(Before-and-after change data)
########################################

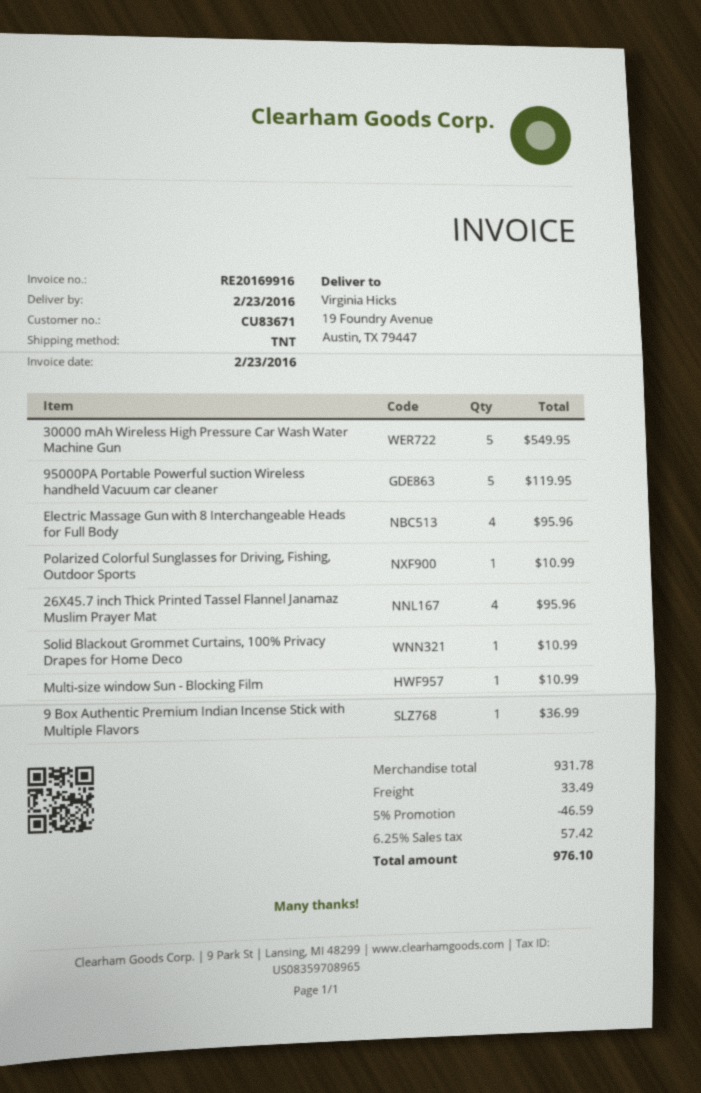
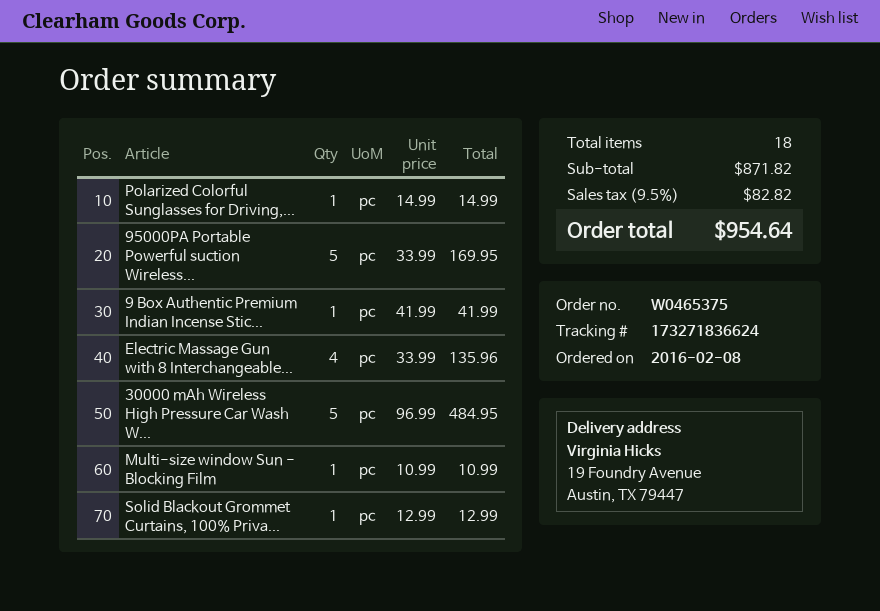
30000 mAh Wireless High Pressure Car Wash Water Machine Gun: 5 for 549.95 -> 5 for 484.95
95000PA Portable Powerful suction Wireless handheld Vacuum car cleaner: 5 for 119.95 -> 5 for 169.95
Electric Massage Gun with 8 Interchangeable Heads for Full Body: 4 for 95.96 -> 4 for 135.96
Polarized Colorful Sunglasses for Driving, Fishing, Outdoor Sports: 1 for 10.99 -> 1 for 14.99
26X45.7 inch Thick Printed Tassel Flannel Janamaz Muslim Prayer Mat: 4 for 95.96 -> none
Solid Blackout Grommet Curtains, 100% Privacy Drapes for Home Deco: 1 for 10.99 -> 1 for 12.99
9 Box Authentic Premium Indian Incense Stick with Multiple Flavors: 1 for 36.99 -> 1 for 41.99
subtotal: 931.78 -> 871.82
discount: 5% = 46.59 -> none
shipping: 33.49 -> none
tax: 6.25% = 57.42 -> 9.5% = 82.82
total: 976.10 -> 954.64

########################################

TASK → Using the entries above, state the number of lines that include "with". Add nothing else.

TASK SOLUTION → 2